Be this as it may, annals are not fabricated and facts are facts. How then can we explain this particular 808 Gudfredian antic and paragon of irrationality:

‘Indeed, Gudfred, before he returned [from the Obodrites] destroyed a trading place – in the Danish tongue called Reric, which – set at the coast of the [Baltic] sea  – gives his kingdom great benefits from payment of taxes. Transferring all the merchants from that place, he came, with the whole army on board his fleet, to the port called Sliesthorp’—Godofridus vero priusquam reverteretur, distructo emporio, quad in oceani litore constitutum lingua Danorum Reric decebatur et magnam regno illius commoditatem vectigalium persolutione praestabat, translatisque inde negotiatoribus, soluta classe ad portum, qui Sliesthorp dicitur, cum universo exercitu venit.

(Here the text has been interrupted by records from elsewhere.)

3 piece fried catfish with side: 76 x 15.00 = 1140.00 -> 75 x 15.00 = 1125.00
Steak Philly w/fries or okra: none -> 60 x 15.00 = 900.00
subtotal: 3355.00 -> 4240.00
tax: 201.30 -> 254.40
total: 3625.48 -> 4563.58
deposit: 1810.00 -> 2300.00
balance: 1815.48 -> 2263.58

Reric – today a landing place and ancient monument at Gross Strömkendorf  near Wismar – was an independent emporium on Obodrite territory. The place was favoured by the Carolingians when they wanted to trade with Scandinavian and Baltic countries bypassing Hedeby. A victim, we gather, of his troubled mind, Gudfred destroys the place. The itrrationality of this fact has been too much for many archaeologists and Medieval historians, who have suggested that Sliesthorp was indeed Hedeby. However, there is little reason to suggest that Hedeby should have changed its name in the 9th century and less reason to believe that an annalist, to whom Reric is a trading place (emporium), should believe that Hedeby was a harbour and a place (belonging to a king)  – portus and locus – rather than emporium, given that  it was already a well-established trading place. Moreover, it is odd to believe that Hedeby is in Denmark bordering the Saxons, rather than vice versa.

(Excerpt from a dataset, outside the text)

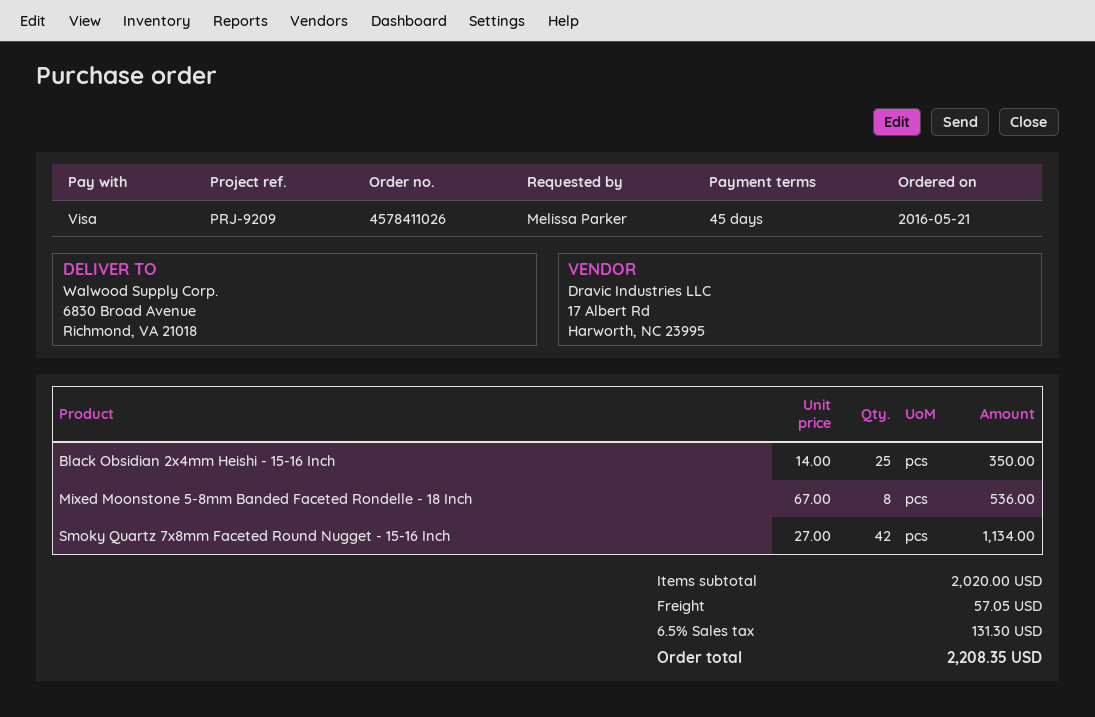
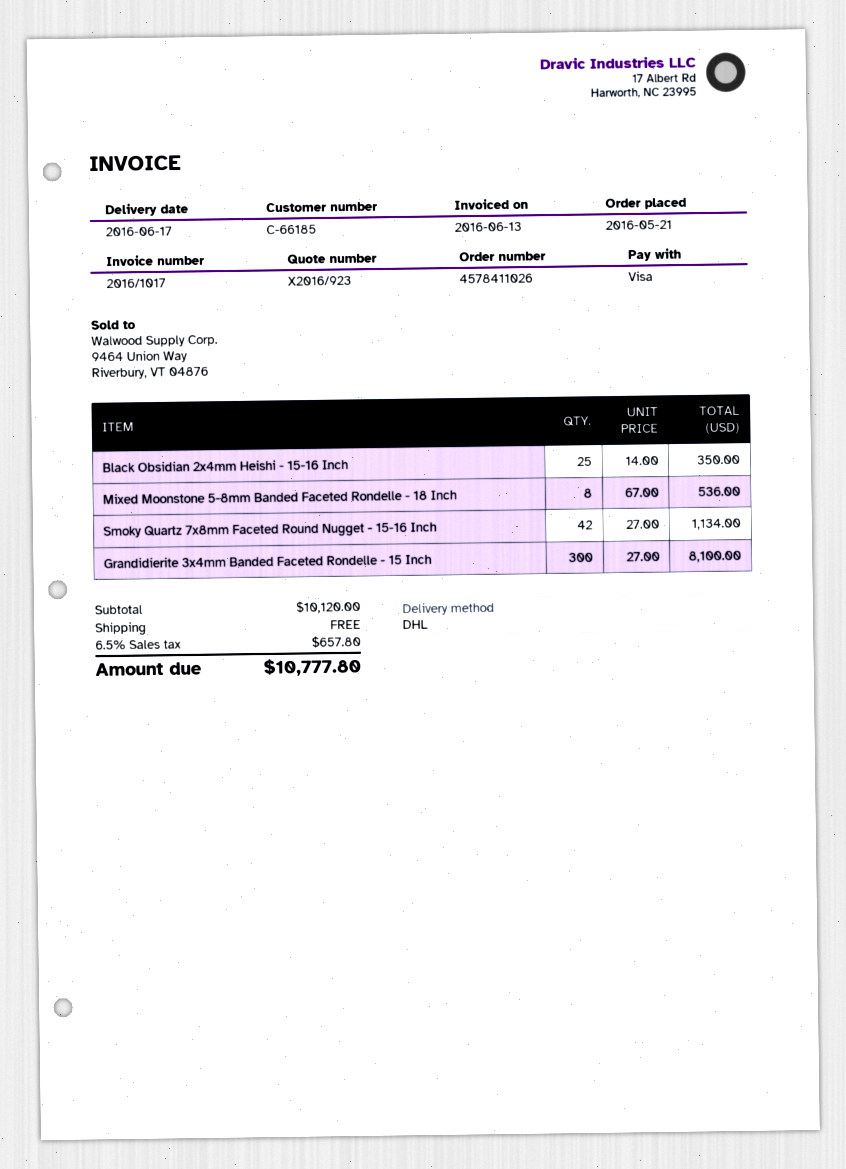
Grandidierite 3x4mm Banded Faceted Rondelle - 15 Inch: none -> 300 x 27.00 = 8100.00
subtotal: 2020.00 -> 10120.00
shipping: 57.05 -> 0.00
tax: 6.5% = 131.30 -> 6.5% = 657.80
total: 2208.35 -> 10777.80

In addition, one must recognize that in the 8th c. the difference between old settlements called by and young ones called thorp was probably obvious and that the settlement next to present-day Füsing, in Denmark bordering on the Saxons, seems a reasonable thorp with a landing place. Likewise in Sliesthorp in Denmark bordering the Saxons there was a thorp-settlement and a harbour named after the settlement. The odd thing from the annalist’s point of view is the fact that Gudfred moves merchants from an urban trading place to a manor albeit with a harbour. Most archaeologists tend to share his opinion, but refuse to believe him and thus they come up with the equation Sliesthorp = Hedeby. This rational idea is wishful thinking given that the annalist knows that Gudfred is insane.

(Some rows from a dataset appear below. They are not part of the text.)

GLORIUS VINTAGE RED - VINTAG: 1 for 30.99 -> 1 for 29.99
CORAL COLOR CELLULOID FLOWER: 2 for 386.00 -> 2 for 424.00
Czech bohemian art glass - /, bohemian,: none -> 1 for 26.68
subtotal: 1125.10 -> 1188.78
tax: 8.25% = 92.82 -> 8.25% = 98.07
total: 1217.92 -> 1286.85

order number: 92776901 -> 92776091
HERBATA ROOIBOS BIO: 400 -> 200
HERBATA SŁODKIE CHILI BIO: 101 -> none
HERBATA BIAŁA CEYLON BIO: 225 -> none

Instead we should look at Gudfred as a king rooted in the pcia. He doesn’t like independent towns, but he likes trade and doesn’t mind organizing it from his manors or any semi-rural site controlled by him. Taxation the Carolingian way is not his cup of tea – as it were he is busy defending his nation against it. He is nor raiding the Friesians either. In short he is old-fashioned and a relict. Trying to defend his country he uses his manor at Sliesthorp more or less the Charlemagne would use a one of his palaces as a strategic foothold in his mostly maritime warfare. He expects the merchants to thrive in Sliesthorp, probably he is mistaken and similar to the pcia lord at Aggersborg and his manor he and Sliesthorp will be wiped out. Be this as it may, strategic footholds seem to be the reason behind manor-controlled lia landing sites.